“Genesi”, prima personale di Tommaso Gatti, è la mostra scelta da MASSIMO per inaugurarne lo spazio espositivo, in via Degli Scipioni 7, a Milano. La mostra prende il titolo dal capitolo introduttivo di Aparición, libro la cui scrittura impegna l’artista dal 2019. Tutto, a partire dall’etimologia della parola, sembra evocare l’idea di un principio: con Genesi, oltre alla programmazione di MASSIMO, prende avvio un più ampio progetto che prevede la realizzazione di una serie di eventi espositivi legati ciascuno a un diverso capitolo del libro.
Aparición racconta di un allievo e del suo maestro. Il primo capitolo, fulcro concettuale attorno cui ruota la mostra, ne rievoca il loro incontro a un vernissage. La voce narrante introduce lo spettatore alla figura di Sebastian Shatten, critico d’arte e personaggio d’invenzione dietro i cui gesti e le parole trapela il pensiero dell’artista. Tra i temi di cui Sebastian dibatte, l’eredità critica di Félix González- Torres, il gioco in quanto metafora dell’opera d’arte, e la natura poietica dell’esperienza artistica.
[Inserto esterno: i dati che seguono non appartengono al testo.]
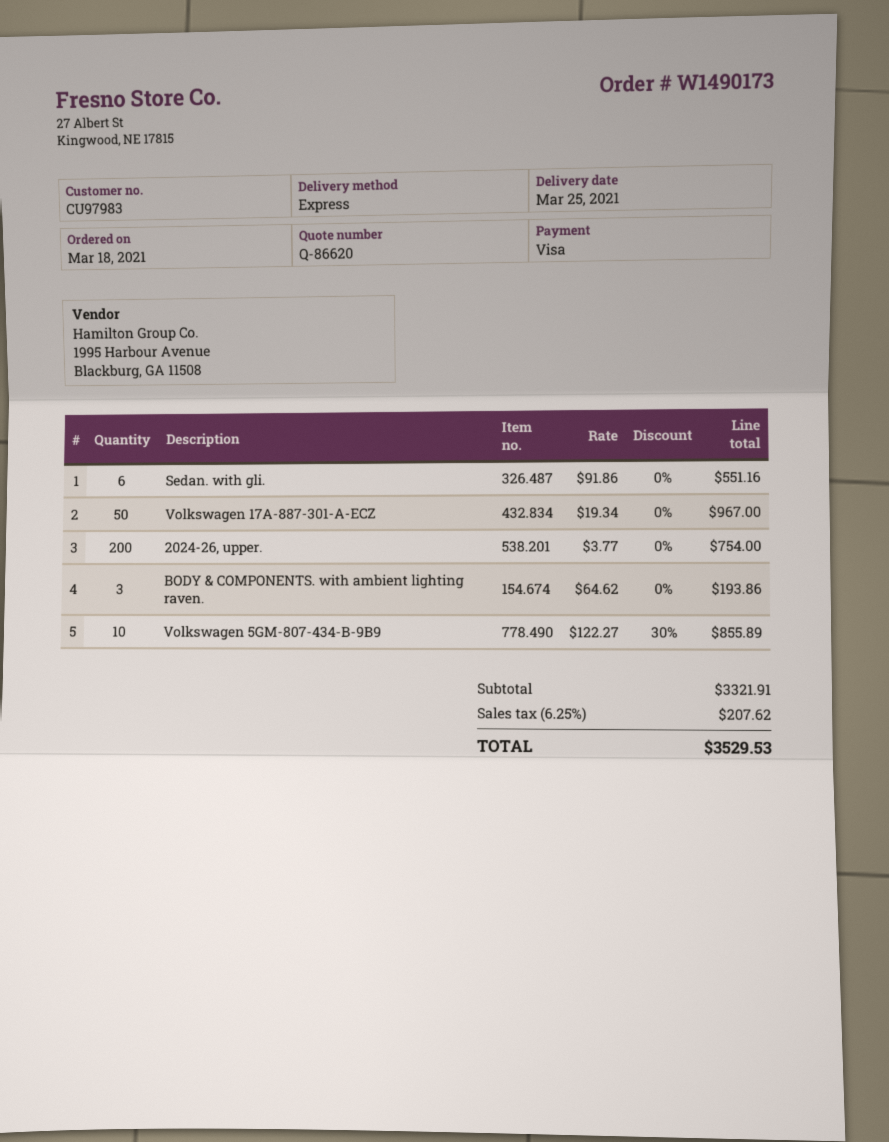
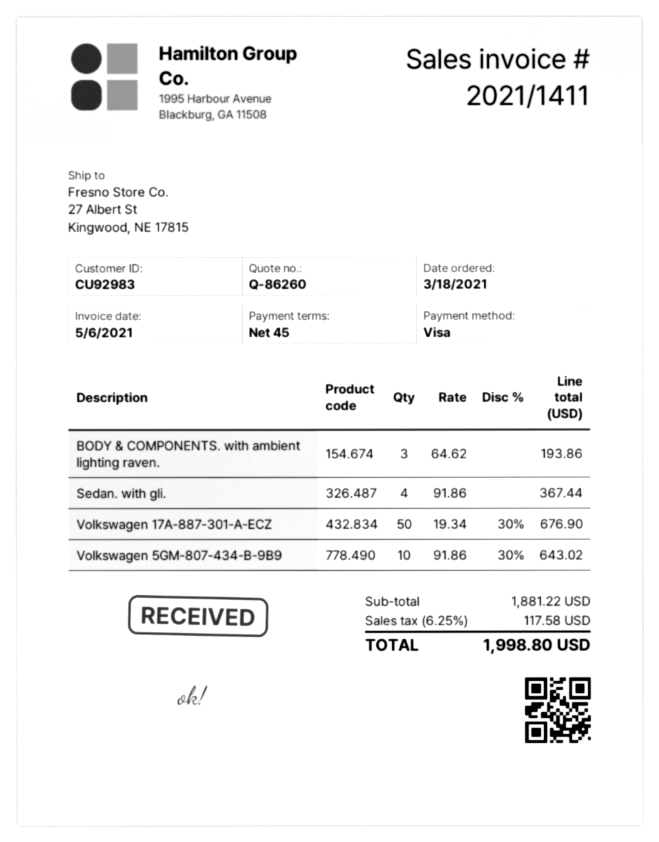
quote number: Q-86620 -> Q-86260
customer number: CU97983 -> CU92983
Sedan. with gli.: 6 x 91.86 = 551.16 -> 4 x 91.86 = 367.44
Volkswagen 17A-887-301-A-ECZ: 50 x 19.34 = 967.00 -> 50 x 19.34 - 30% = 676.90
2024-26, upper.: 200 x 3.77 = 754.00 -> none
Volkswagen 5GM-807-434-B-9B9: 10 x 122.27 - 30% = 855.89 -> 10 x 91.86 - 30% = 643.02
subtotal: 3321.91 -> 1881.22
tax: 6.25% = 207.62 -> 6.25% = 117.58
total: 3529.53 -> 1998.80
Nel commemorare una mostra immaginata l’artista ne evoca l’atmosfera, invitandoci a gettare uno sguardo sulla cornice, al tempo sacra e mondana, all’interno del quale l’arte è oggigiorno fruita.
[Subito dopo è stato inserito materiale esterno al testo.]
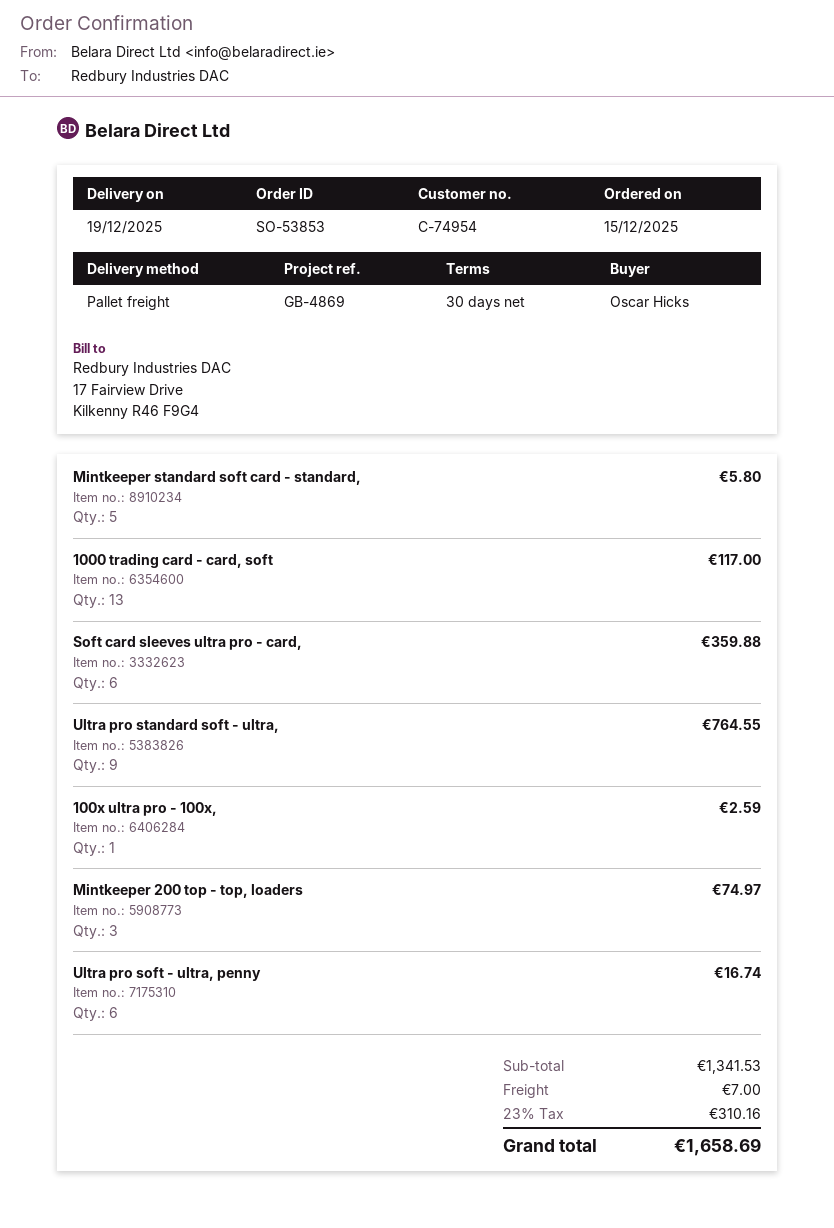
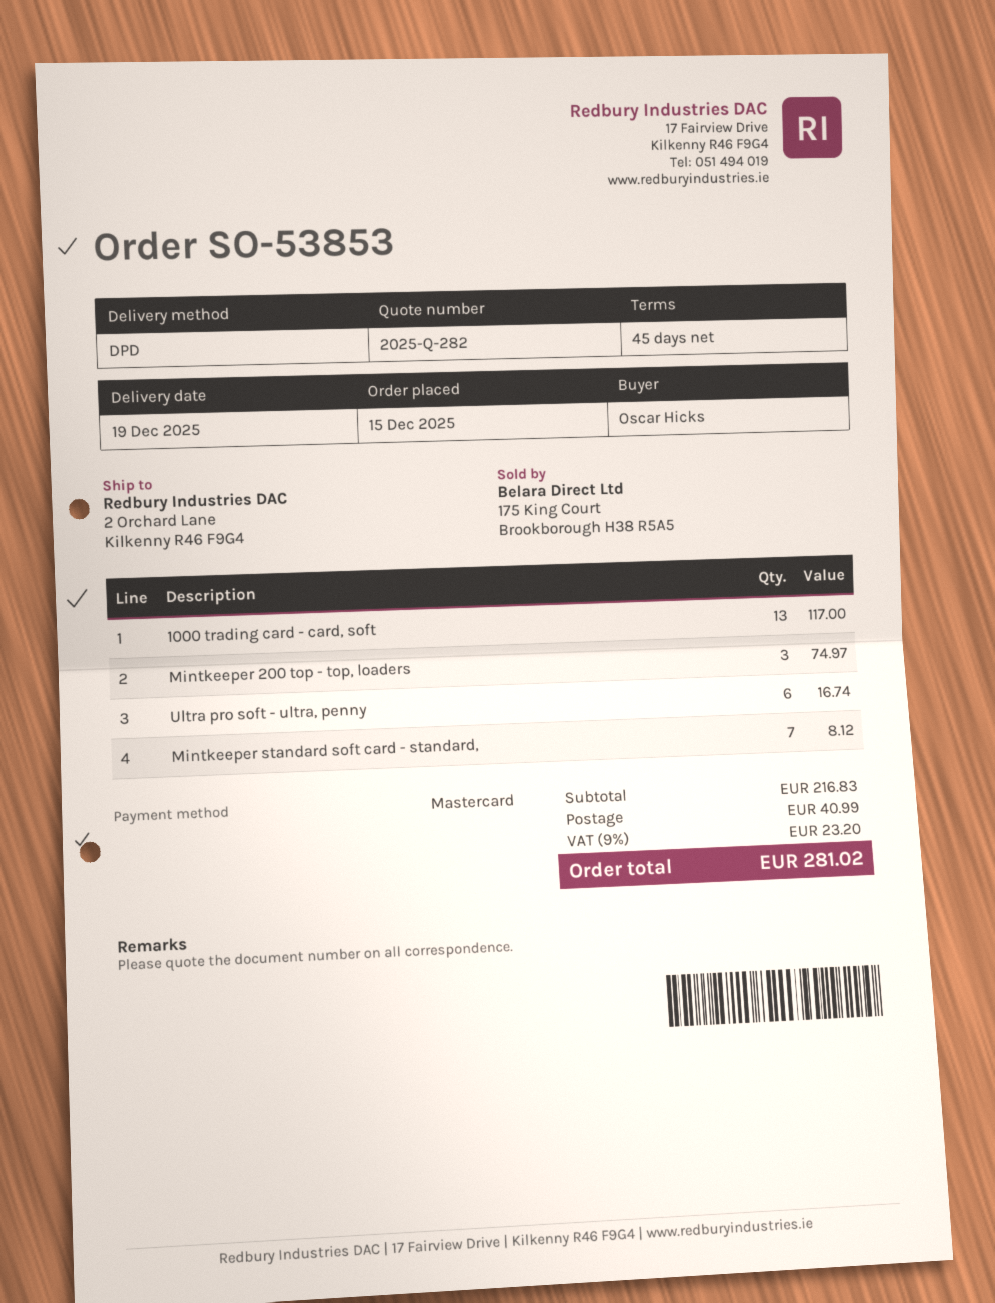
payment terms: 30 days -> 45 days
shipping method: pallet freight -> DPD
Mintkeeper standard soft card - standard,: 5 for 5.80 -> 7 for 8.12
Soft card sleeves ultra pro - card,: 6 for 359.88 -> none
Ultra pro standard soft - ultra,: 9 for 764.55 -> none
100x ultra pro - 100x,: 1 for 2.59 -> none
subtotal: 1341.53 -> 216.83
shipping: 7.00 -> 40.99
tax: 23% = 310.16 -> 9% = 23.20
total: 1658.69 -> 281.02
In occasione di “Genesi”, Tommaso Gatti coinvolge alcuni artisti alla realizzazione di una mostra complessa che si muove parallelamente su differenti canali. L’artista intende infatti rivendicare l’inscindibilità dell’evento espositivo dal proprio apparato promozionale, concependo parte della mostra esclusivamente per i canali social di MASSIMO. Gli scatti della serie “The opening” (2020) sono realizzati in collaborazione con il fotografo di moda Giuseppe Triscari e lo stylist Sebastian Palomares, chiamati a illustrare il racconto. Le fotografie, un ibrido fra staged photography e fashion photography, sono state realizzate in occasione di uno shooting in cui alcune comparse hanno inscenato l’inaugurazione della mostra, atteggiandosi in pose che attingono a un campionario gestuale da vernissage, e rappresentando di fatto gli unici invitati a un evento esclusivo, i primi inconsapevoli fruitori di ciò che la mostra è. Il gusto patinato delle fotografie contrasta in maniera volutamente stridente con l’essenzialità dell’esposizione, composta dal primo capitolo del libro trascritto a mano su una parete in cartongesso che, interferendo con il bianco asettico dello spazio, se ne appropria assorbendolo nella sua stessa struttura. Il testo diviene così segno permanente di un interstizio temporale destinato a vivere, in forma latente, nel luogo per cui è stato pensato.